Assistant Professor, Biomedical Informatics, Biostatistics and Medical Epidemiology
University of Missouri

 

Dr. Xing Song’s work sits at the intersection of large-scale data infrastructure and real-world evidence analytics. She led the design and operation of secure, cloud-based platforms for multi-site EHR and claims data integration (the GPC Reusable Observable Unified Environment), supporting standardized ETL, governance, and reproducible analytics across networks.

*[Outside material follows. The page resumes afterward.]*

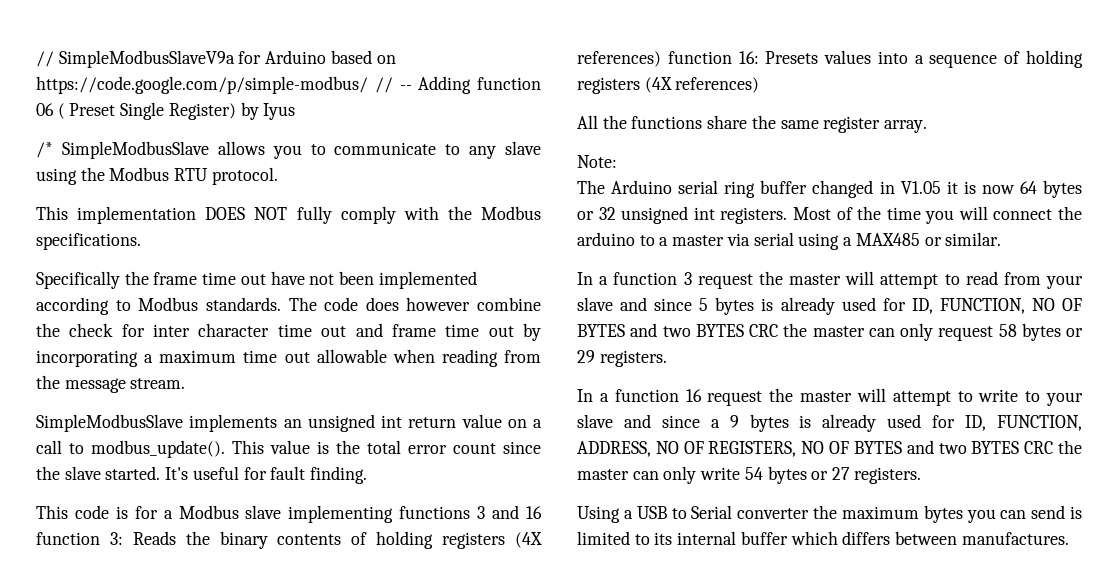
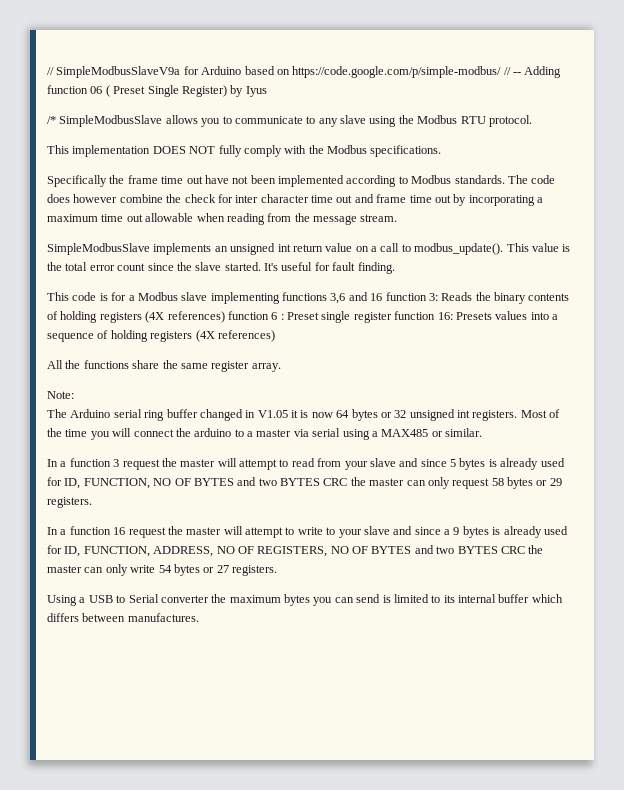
- This code is for a Modbus slave implementing functions 3 and 16 function 3: Reads the binary contents of holding registers (4X references) function 16: Presets values into a sequence of holding registers (4X references)
+ This code is for a Modbus slave implementing functions 3,6 and 16 function 3: Reads the binary contents of holding registers (4X references) function 6 : Preset single register function 16: Presets values into a sequence of holding registers (4X references)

Leveraging this infrastructure, she has developed and deployed scalable machine learning and causal inference frameworks to generate robust, decision-relevant evidence from observational data. Her expertise spans building high-quality, cross-site data systems and translating those data into rigorous, longitudinal analyses of dynamic treatment strategies, addressing challenges of heterogeneity, bias, and model generalizability.

 

From Data Access to Causal Insight: Building a Secure Real-World Evidence Engine with GROUSE and GPC

Generating rigorous real-world evidence (RWE) requires more than data access, it demands tightly integrated infrastructure, governance, and analytic workflows. In this talk, I will present GROUSE (GPC Reusable Observable Unified Study Environment), a secure, cloud-based research platform developed within the Greater Plains Collaborative (GPC) to enable scalable, multi-site studies using standardized EHR data. I will highlight how GROUSE operationalizes a “data enclave” model with fine-grained while supporting reproducible ETL pipelines and federated analytics across PCORnet CDM sites. Beyond infrastructure, I will discuss how these capabilities support advanced analytic paradigms, including machine learning and causal inference. I will also share practical lessons from security reviews, compliance alignment (e.g., NIST 800-53), and building production-grade ETL workflows that integrate heterogeneous clinical and non-clinical data sources.